My project uses Laravel Sanctum and is an API to a Nuxt front-end. The following in your code:

/**
 * Lookup a guard name relevant for the $class model and the current user.
 *
 * @param  string|Model  $class  model class object or name
 * @return string guard name
 */
public static function getDefaultName($class): string
{
    $default = config('auth.defaults.guard');

    $possible_guards = static::getNames($class);

    // return current-detected auth.defaults.guard if it matches one of those that have been checked
    if ($possible_guards->contains($default)) {
        return $default;
    }

    return $possible_guards->first() ?: $default;
}

$possible_guards appears to return ['web', 'api'] in this order. But changing them around in my config doesn't work. They're always in this order. In addition, my default is sanctum.

[drbyte]

$possible_guards appears to return ['web', 'api'] in this order.
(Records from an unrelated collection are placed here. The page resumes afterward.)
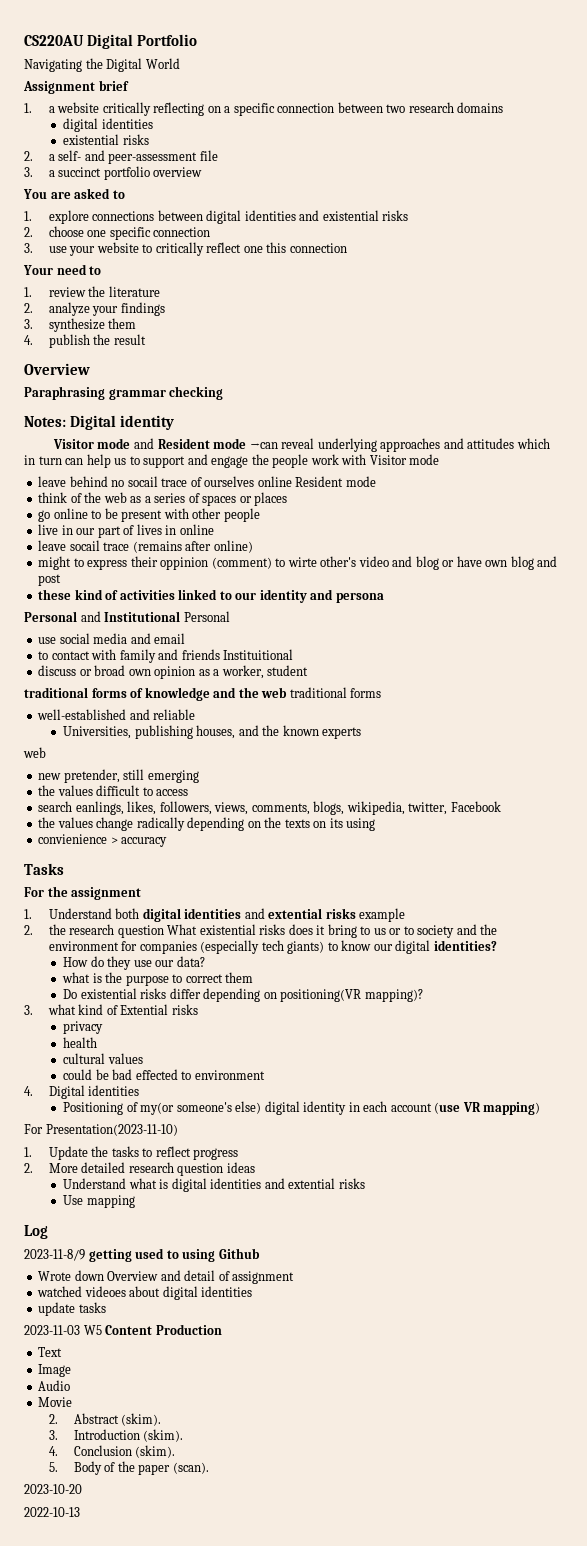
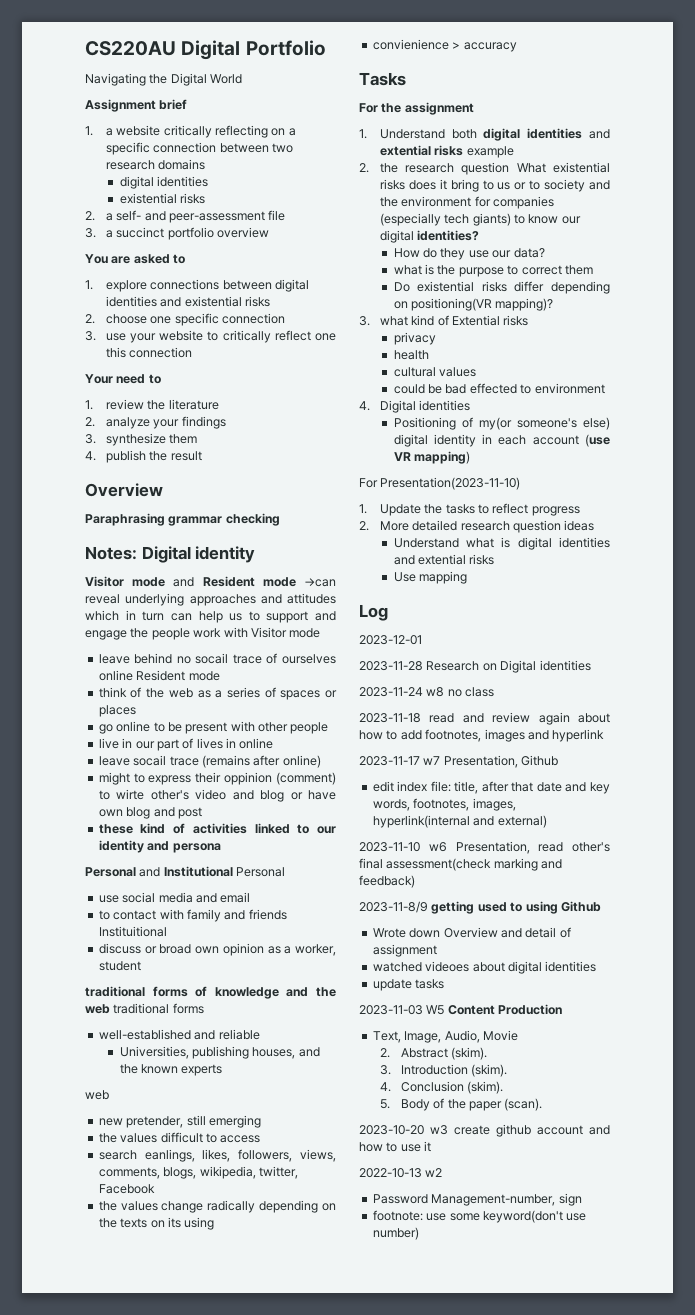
+ 2023-12-01
+ 2023-11-28 Research on Digital identities
+ 2023-11-24 w8 no class
+ 2023-11-18 read and review again about how to add footnotes, images and hyperlink
+ 2023-11-17 w7 Presentation, Github
+ edit index file: title, after that date and key words, footnotes, images, hyperlink(internal and external)
+ 2023-11-10 w6 Presentation, read other's final assessment(check marking and feedback)
- Text
- Image
- Audio
- Movie
+ Text, Image, Audio, Movie
- 2023-10-20
- 2022-10-13
+ 2023-10-20 w3 create github account and how to use it
+ 2022-10-13 w2
+ Password Management-number, sign
+ footnote: use some keyword(don't use number)

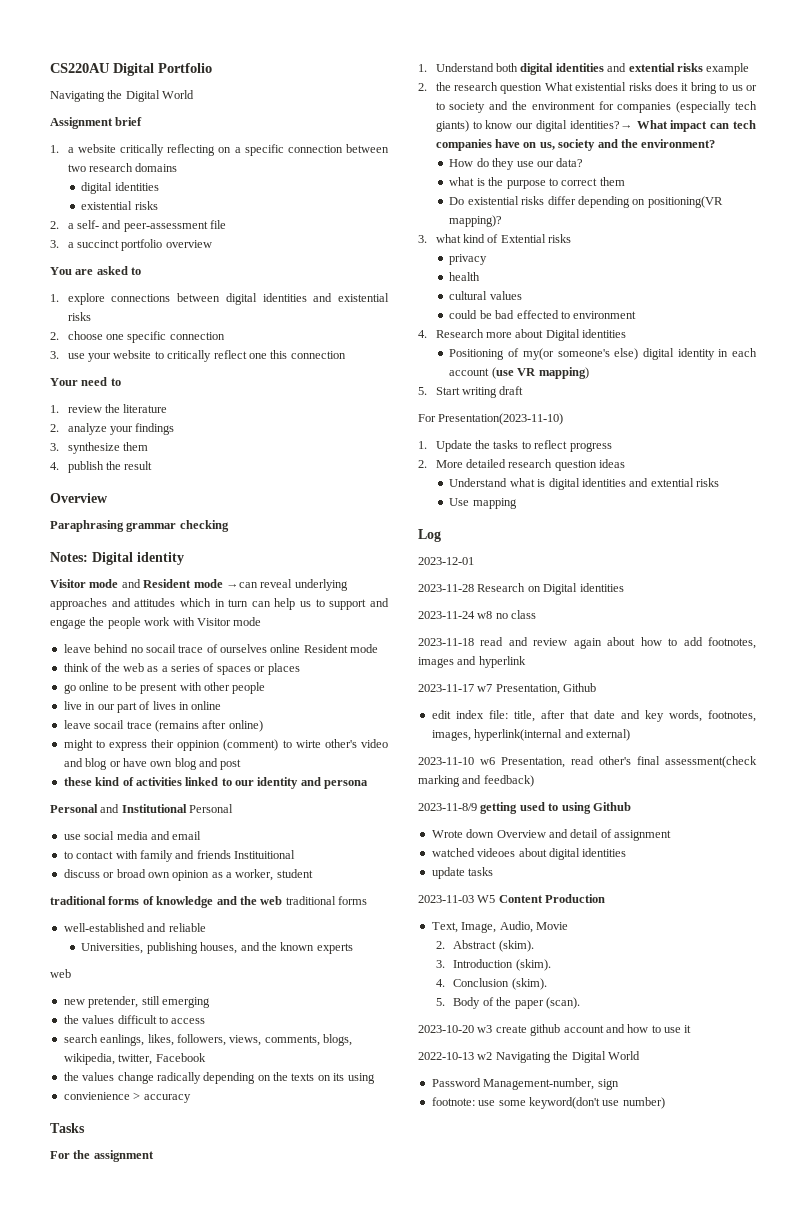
- 2. the research question What existential risks does it bring to us or to society and the environment for companies (especially tech giants) to know our digital identities?
+ 2. the research question What existential risks does it bring to us or to society and the environment for companies (especially tech giants) to know our digital identities?→ What impact can tech companies have on us, society and the environment?
- 4. Digital identities
+ 4. Research more about Digital identities
+ 5. Start writing draft
- 2022-10-13 w2
+ 2022-10-13 w2 Navigating the Digital World

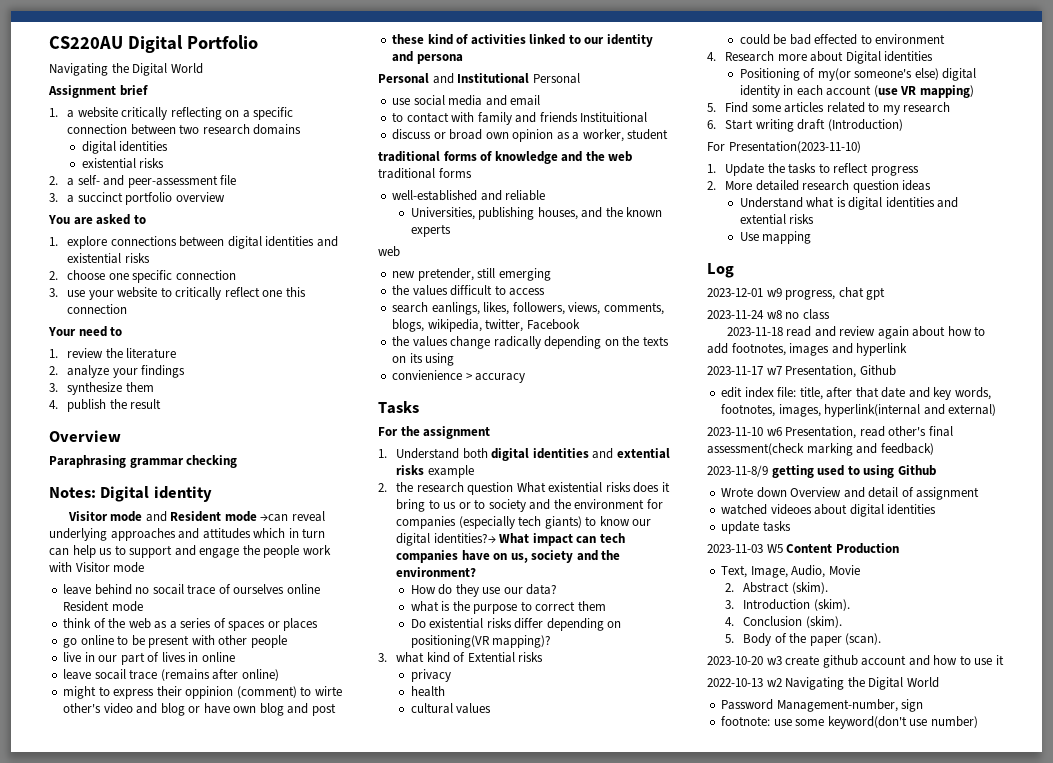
- 5. Start writing draft
+ 5. Find some articles related to my research
+ 6. Start writing draft (Introduction)
- 2023-12-01
- 2023-11-28 Research on Digital identities
+ 2023-12-01 w9 progress, chat gpt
If $possible_guards is not a single value, then it is coming from getConfigAuthGuards():

laravel-permission/src/Guard.php

Lines 41 to 56 in 05f620c

	/**
	* Get list of relevant guards for the $class model based on config(auth) settings.
	*
	* Lookup flow:
	* - get names of models for guards defined in auth.guards where a provider is set
	* - filter for provider models matching the model $class being checked (important for Lumen)
	* - keys() gives just the names of the matched guards
	* - return collection of guard names
	*/
	protected static function getConfigAuthGuards(string $class): Collection
	{
	return collect(config('auth.guards'))
	->map(fn ($guard) => isset($guard['provider']) ? config("auth.providers.{$guard['provider']}.model") : null)
	->filter(fn ($model) => $class === $model)
	->keys();
	}

... which uses collection methods to query and filter (not sort) values coming back from config('auth.guards').

Is your config('auth.guards') being altered by the application anywhere? Or is config('auth.providers') causing an unexpected side-effect when filtering is applied (intended only to rule-out guards for which there is no matching provider, especially to avoid crashes in Lumen)?

[sts-ryan-holton]

@drbyte All I did was upgrade to Laravel 11 here. The config files between the two are the same. The only thing I can think of is that internally Laravel 11 merges default config with custom ones. But I don't understand why the permissions package is causing a difference here.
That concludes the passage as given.